• **Information supplied**:
------------------------

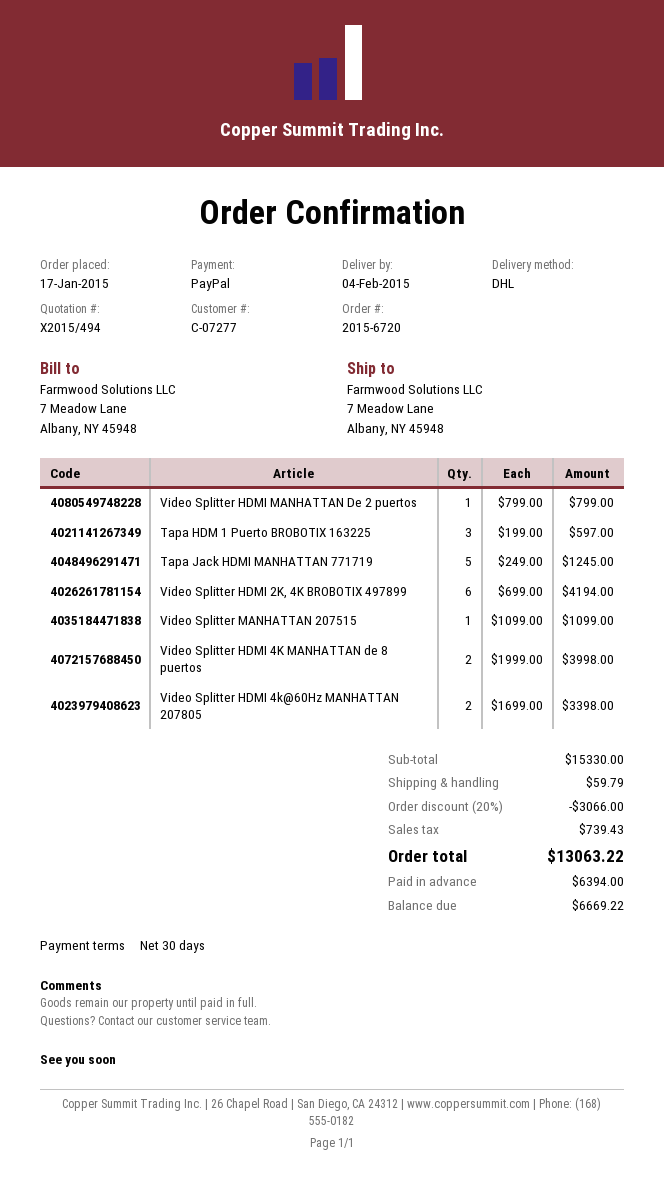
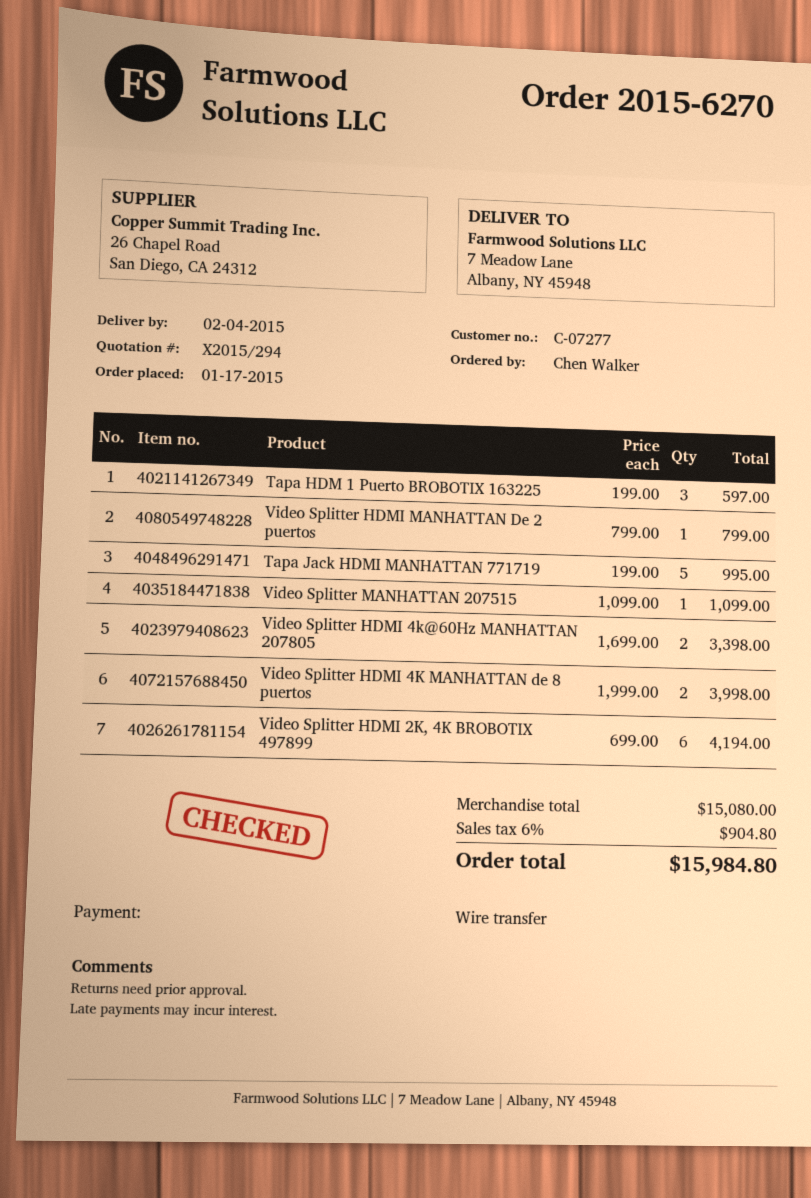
quote number: X2015/494 -> X2015/294
order number: 2015-6720 -> 2015-6270
payment method: PayPal -> bank transfer
Tapa Jack HDMI MANHATTAN 771719: 5 x 249.00 = 1245.00 -> 5 x 199.00 = 995.00
subtotal: 15330.00 -> 15080.00
discount: 20% = 3066.00 -> none
shipping: 59.79 -> none
tax: 739.43 -> 904.80
total: 13063.22 -> 15984.80

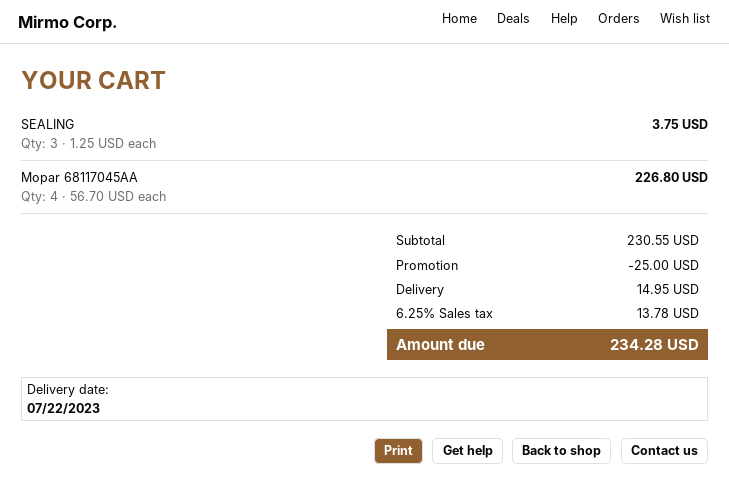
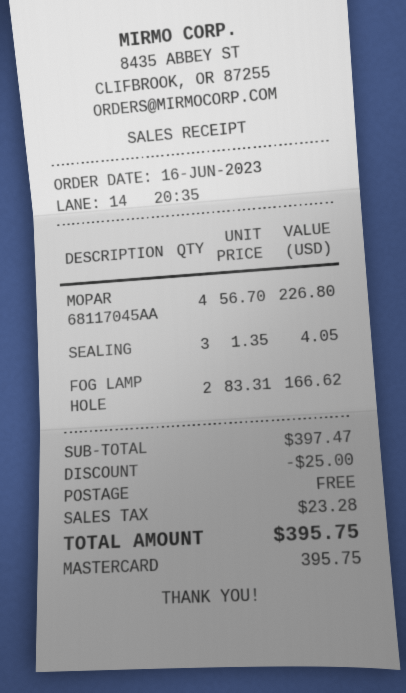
SEALING: 3 x 1.25 = 3.75 -> 3 x 1.35 = 4.05
FOG LAMP HOLE: none -> 2 x 83.31 = 166.62
subtotal: 230.55 -> 397.47
shipping: 14.95 -> 0.00
tax: 13.78 -> 23.28
total: 234.28 -> 395.75

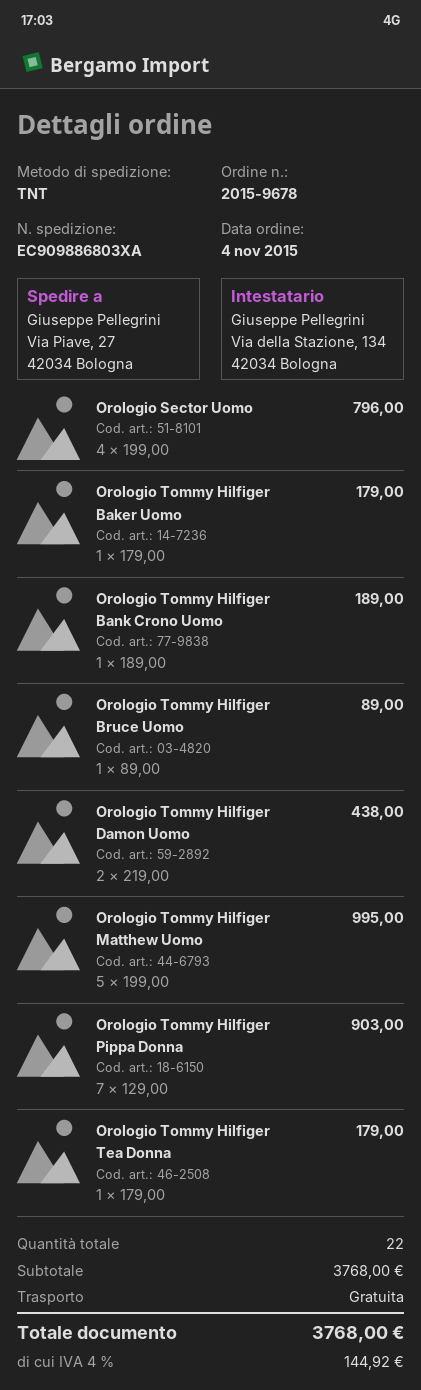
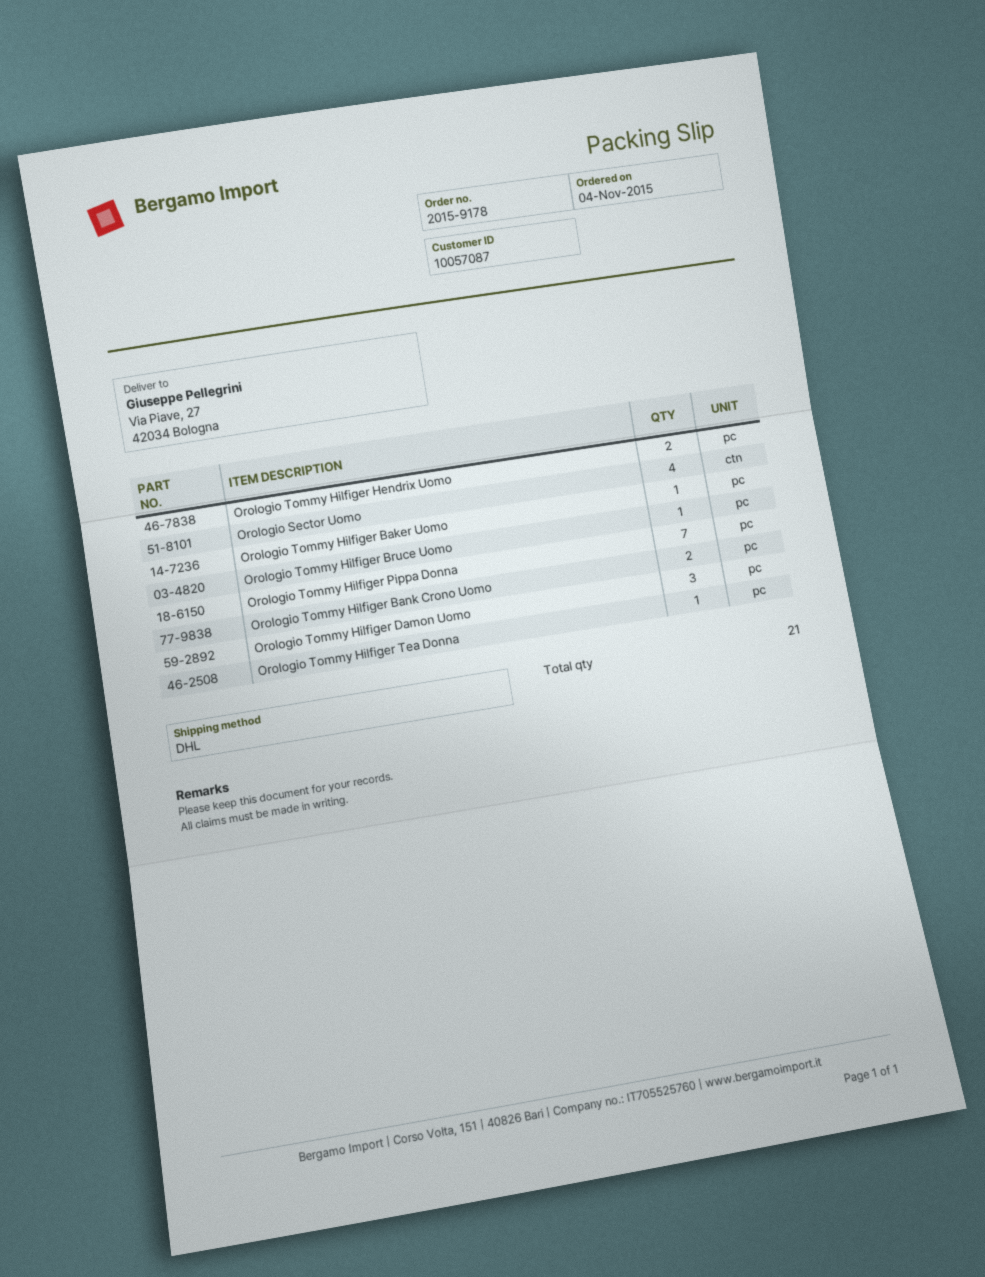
order number: 2015-9678 -> 2015-9178
shipping method: TNT -> DHL
Orologio Tommy Hilfiger Bank Crono Uomo: 1 -> 2
Orologio Tommy Hilfiger Damon Uomo: 2 -> 3
Orologio Tommy Hilfiger Matthew Uomo: 5 -> none
Orologio Tommy Hilfiger Hendrix Uomo: none -> 2
total quantity: 22 -> 21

------------------------

• **Goal of the exercise**: Retype word for word the span of lines above that begins with the line containing "tax: 13.78 -> 23.28" and ends with the last line of the records; skip all pictures.

• **Worked solution**:
tax: 13.78 -> 23.28
total: 234.28 -> 395.75

order number: 2015-9678 -> 2015-9178
shipping method: TNT -> DHL
Orologio Tommy Hilfiger Bank Crono Uomo: 1 -> 2
Orologio Tommy Hilfiger Damon Uomo: 2 -> 3
Orologio Tommy Hilfiger Matthew Uomo: 5 -> none
Orologio Tommy Hilfiger Hendrix Uomo: none -> 2
total quantity: 22 -> 21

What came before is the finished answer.